Nasa's New Horizons mission finds hint of cloud on Pluto
Scientists from Nasa's New Horizons mission claim to have identified some cloud candidates on Pluto after examining images taken during the spacecrafts July 2015 flight through the dwarf planet system
New York: Scientists from Nasa's New Horizons mission claim to have identified some cloud candidates on Pluto after examining images taken during the spacecrafts July 2015 flight through the dwarf planet system.
"We're excited about the exploration ahead for New Horizons, and also about what we are still discovering from Pluto flyby data," said Alan Stern, principal investigator from Southwest Research Institute in Boulder, Colorado.
Stern said Pluto's complex, layered atmosphere is hazy and appears to be mostly free of clouds, but the team has spied a handful of potential clouds in images taken with New Horizons' cameras.
"If there are clouds, it would mean the weather on Pluto is even more complex than we imagined," Stern said.
Scientists already knew from telescope observations that Pluto's icy surface below that atmosphere varied widely in brightness.
Data from the flyby not only confirms that, it also shows that the brightest areas (such as sections of Pluto's large heart-shaped region) are among the most reflective in the solar system.
"That brightness indicates surface activity," said Bonnie Buratti, a science team co-investigator from Nasa's Jet Propulsion Laboratory in Pasadena.
While Pluto shows many kinds of activity, one surface process apparently missing is landslides.
Surprisingly, though, they have been spotted on Pluto's largest moon, Charon, itself some 1,200 kilometres across.
The scientists also revealed that New Horizons is set to fly past 2014 MU69 — a Kuiper Belt object currently about 1.6 billion kilometres beyond Pluto — on January 1, 2019.
Hubble Space Telescope data suggests that the distant object is as red, if not redder, than Pluto.

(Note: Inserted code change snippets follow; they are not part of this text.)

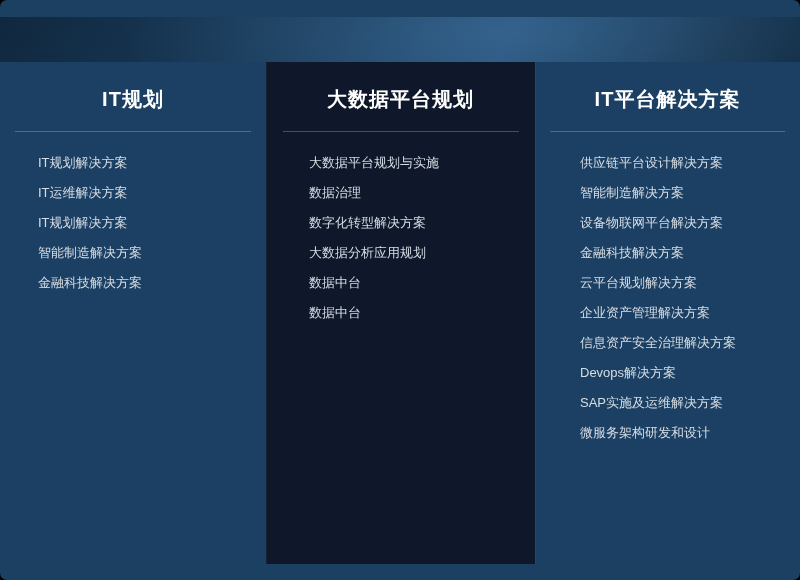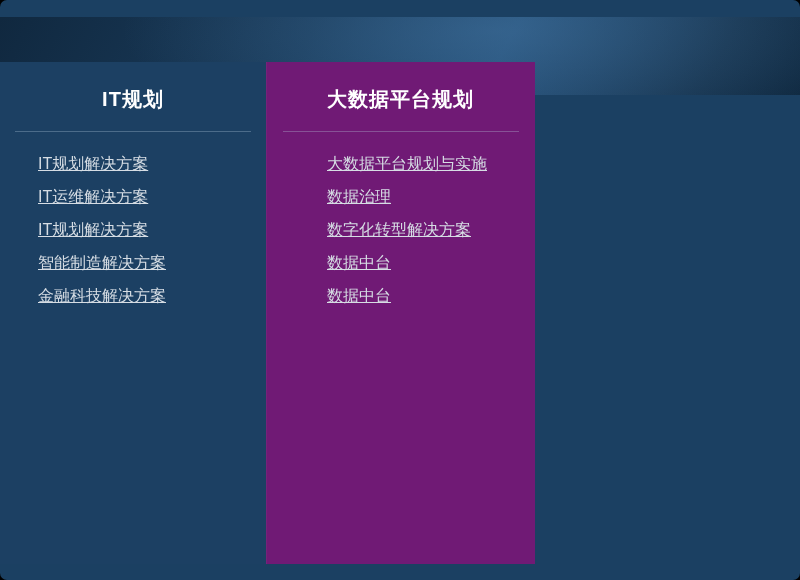--- a/index.html
+++ b/index.html
@@ -65,7 +65,7 @@
     padding-top: 27px;
   }
   .col-0 { width: 266px; background: #1c4063; }
-  .col-1 { width: 269px; background: #701a75; }
+  .col-1 { width: 269px; background: #0f172a; }
   .col-2 { width: 265px; background: #1c4063; }
 
   

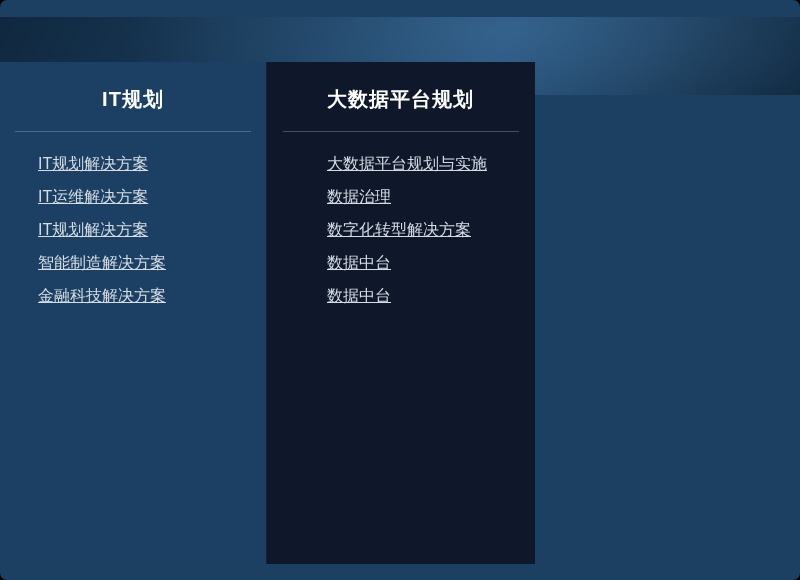--- a/index.html
+++ b/index.html
@@ -151,6 +151,22 @@
       </ul>
     </div>
 
+    <div class="col col-2">
+      <div class="col-head">IT平台解决方案</div>
+      <div class="col-rule"></div>
+      <ul class="col-list">
+        <li class="col-item">供应链平台设计解决方案</li>
+        <li class="col-item">智能制造解决方案</li>
+        <li class="col-item">设备物联网平台解决方案</li>
+        <li class="col-item">金融科技解决方案</li>
+        <li class="col-item">云平台规划解决方案</li>
+        <li class="col-item">企业资产管理解决方案</li>
+        <li class="col-item">信息资产安全治理解决方案</li>
+        <li class="col-item">Devops解决方案</li>
+        <li class="col-item">SAP实施及运维解决方案</li>
+        <li class="col-item">微服务架构研发和设计</li>
+      </ul>
+    </div>
 
   </div>
 </div>

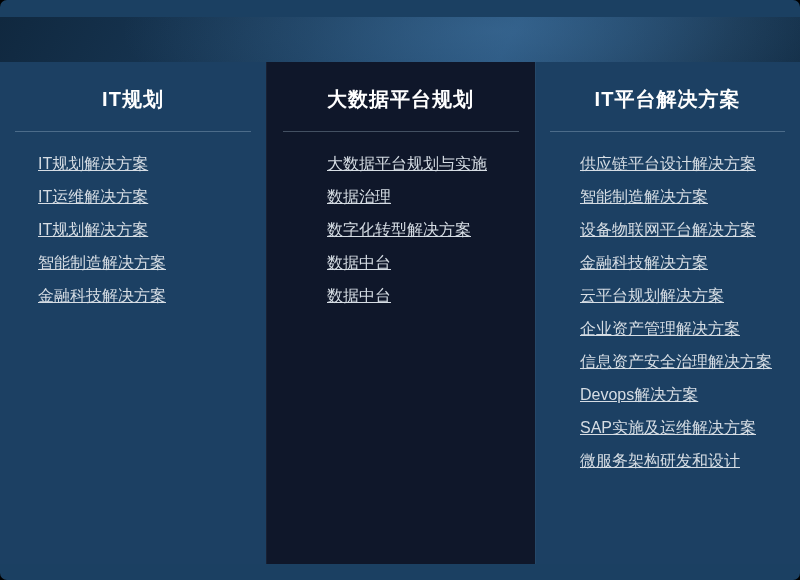--- a/index.html
+++ b/index.html
@@ -109,11 +109,10 @@
 
   .col-item {
     color: #d6dde4;
-    font-size: 16px;
+    font-size: 13px;
     line-height: 1;
     margin-bottom: 17px;
     white-space: nowrap;
-    text-decoration: underline;
   }
 </style>
 </head>

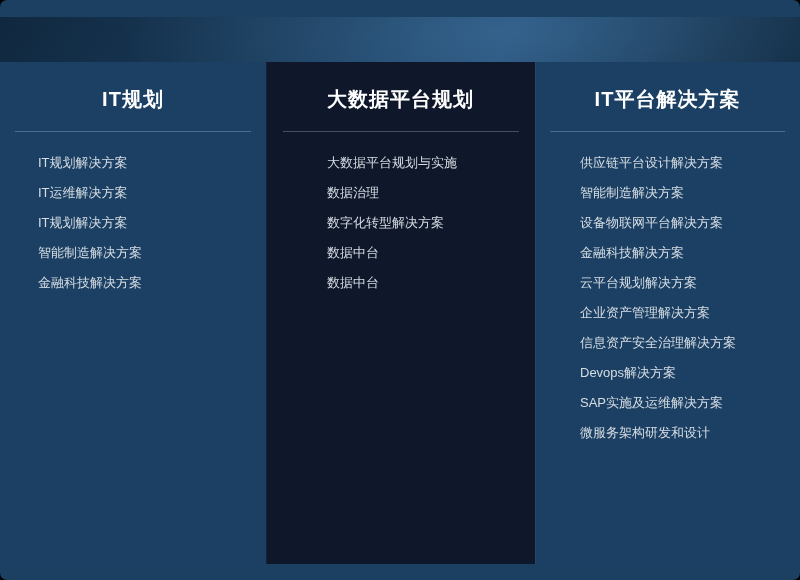--- a/index.html
+++ b/index.html
@@ -104,7 +104,7 @@
     padding: 0;
   }
   .col-0 .col-list { padding: 24px 0 0 38px; }
-  .col-1 .col-list { padding: 24px 0 0 43px; margin-left: 18px; }
+  .col-1 .col-list { padding: 24px 0 0 43px; }
   .col-2 .col-list { padding: 24px 0 0 45px; }
 
   .col-item {

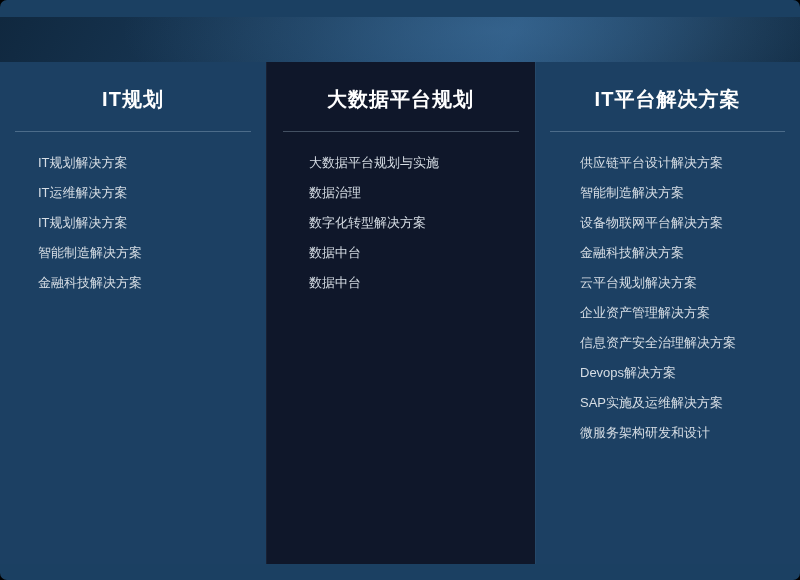--- a/index.html
+++ b/index.html
@@ -145,6 +145,7 @@
         <li class="col-item">大数据平台规划与实施</li>
         <li class="col-item">数据治理</li>
         <li class="col-item">数字化转型解决方案</li>
+        <li class="col-item">大数据分析应用规划</li>
         <li class="col-item">数据中台</li>
         <li class="col-item">数据中台</li>
       </ul>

The New Horizons spacecraft is currently 5.5 billion kilometres from Earth and about 540 million kilometres beyond Pluto, speeding away from the sun at about 14 kilometres every second.
The findings were discussed earlier this week at the American Astronomical Society Division for Planetary Sciences (DPS) and European Planetary Science Congress (EPSC) in Pasadena, California.